これからの未来を描くであろう、最新のトレンドニュースを先取りしてお届けする「さきトレ」。今回は、動く3Dアバターを高速で自動生成するプラットフォーム「ANATOMe™(アナトミー)」をご紹介します!
これまでの3Dスキャンといえば、3Dプリンターに代表されるような「立体物をデータ化」し、造形物を手軽に作ることを可能にする技術でした。同技術を活用した、立体のフィギュアを見たことがある方も多いのではないでしょうか。
「ANATOMe™」の3Dスキャンは、静的なカタチではなく、動的なカタチでのデータ活用を可能にするもので、対象もモノではなく、主に人間です。
専用のスキャンブースで全身を3Dスキャンし、人体の22箇所の関節を検知。このデータを基に、さまざまなコンテンツに合わせて、“動く3Dアバター”を自動生成することを実現します。

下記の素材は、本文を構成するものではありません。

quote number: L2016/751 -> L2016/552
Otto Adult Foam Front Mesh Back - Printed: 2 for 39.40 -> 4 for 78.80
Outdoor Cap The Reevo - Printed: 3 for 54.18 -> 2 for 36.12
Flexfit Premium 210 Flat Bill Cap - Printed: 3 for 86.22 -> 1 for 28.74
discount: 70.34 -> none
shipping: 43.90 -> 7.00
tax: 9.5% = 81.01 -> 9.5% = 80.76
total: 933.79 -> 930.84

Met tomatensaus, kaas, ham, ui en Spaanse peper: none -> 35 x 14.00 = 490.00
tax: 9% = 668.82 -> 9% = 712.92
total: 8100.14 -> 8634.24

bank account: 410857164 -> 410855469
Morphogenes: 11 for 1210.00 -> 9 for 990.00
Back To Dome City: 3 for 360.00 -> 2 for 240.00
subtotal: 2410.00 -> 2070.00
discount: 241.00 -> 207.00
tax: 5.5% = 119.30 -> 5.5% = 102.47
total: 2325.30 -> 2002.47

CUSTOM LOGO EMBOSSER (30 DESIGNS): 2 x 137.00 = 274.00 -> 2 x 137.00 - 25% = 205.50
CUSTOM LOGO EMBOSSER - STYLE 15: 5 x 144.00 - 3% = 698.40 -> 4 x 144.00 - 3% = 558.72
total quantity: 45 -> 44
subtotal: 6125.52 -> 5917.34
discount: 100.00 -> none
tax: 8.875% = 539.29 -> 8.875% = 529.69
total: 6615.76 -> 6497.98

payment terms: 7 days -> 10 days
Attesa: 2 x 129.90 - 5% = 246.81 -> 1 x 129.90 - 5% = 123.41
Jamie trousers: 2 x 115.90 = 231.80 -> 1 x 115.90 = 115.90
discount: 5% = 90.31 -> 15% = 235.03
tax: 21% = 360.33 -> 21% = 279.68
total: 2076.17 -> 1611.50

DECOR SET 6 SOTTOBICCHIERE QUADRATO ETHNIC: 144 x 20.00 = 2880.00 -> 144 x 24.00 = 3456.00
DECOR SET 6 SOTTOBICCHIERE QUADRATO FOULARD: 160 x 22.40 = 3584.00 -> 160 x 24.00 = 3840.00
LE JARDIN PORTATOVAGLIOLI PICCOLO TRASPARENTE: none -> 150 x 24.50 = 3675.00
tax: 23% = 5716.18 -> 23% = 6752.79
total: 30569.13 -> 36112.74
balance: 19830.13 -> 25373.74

さらに、高速かつ高解像度であることも大きな特徴のひとつです。
こうして誕生した“動く3Dアバター”は、デジタル空間上で、どんな動きも自由自在に表現することが可能です。たとえばダンス、スポーツ、エクササイズなど、活用の幅は非常に広いものです。
なかでもBAEの注目は、すでにさまざまなイベントで利用され、集客に効果を発揮している「Dancing ANATOMe(ダンシング アナトミー)」。自身の3Dアバターが、キレキレのダンスを披露してくれるというユーモアあふれるものです。
他にもエンターテインメント領域では、新たな演出手法としても「ANATOMe™」の技術が利用されています。
人体センシング技術とプロジェクションを融合し、最先端テクノロジーによる映像演出を行った舞台公演「源氏物語音楽絵巻 ~儚き夢幻~」では、演者の身体に取り付けたセンサーにより、体の動きのリアルタイム三次元データを舞台上で取得。体の動きに合わせたCG映像を実現しています。さらに、奥行きを感じさせる立体的なプロジェクションを組み合わせることで、観客に深い没入感を与えることに成功しました。
「ANATOMe™」を開発した株式会社ワントゥーテンは今後、全人類の3Dアバターを獲得・蓄積し、ユーザーの希望に応じて活用できる未来を目指していくそうです。
もし実現すれば、子どもの成長記録を3Dアバターとして残すこともできますし、遠隔地にいる友人と3Dアバターを介して、VR空間で会話を楽しんだり、故人とホログラムで対話したり、さらにはECサイト上で、実寸サイズでのバーチャルフィッティングも可能になるなど、3Dアバターを活用した“まるで映画の世界のような体験”が現実のものになる可能性もあります。
同時に、3Dアバターを活用した新たなサービスや、個人の3Dアバターを介した、新たなアプローチ法も生まれるでしょう。少し先の未来では、私たちが想像もしなかったような生活が“当たり前”になっているかもしれません。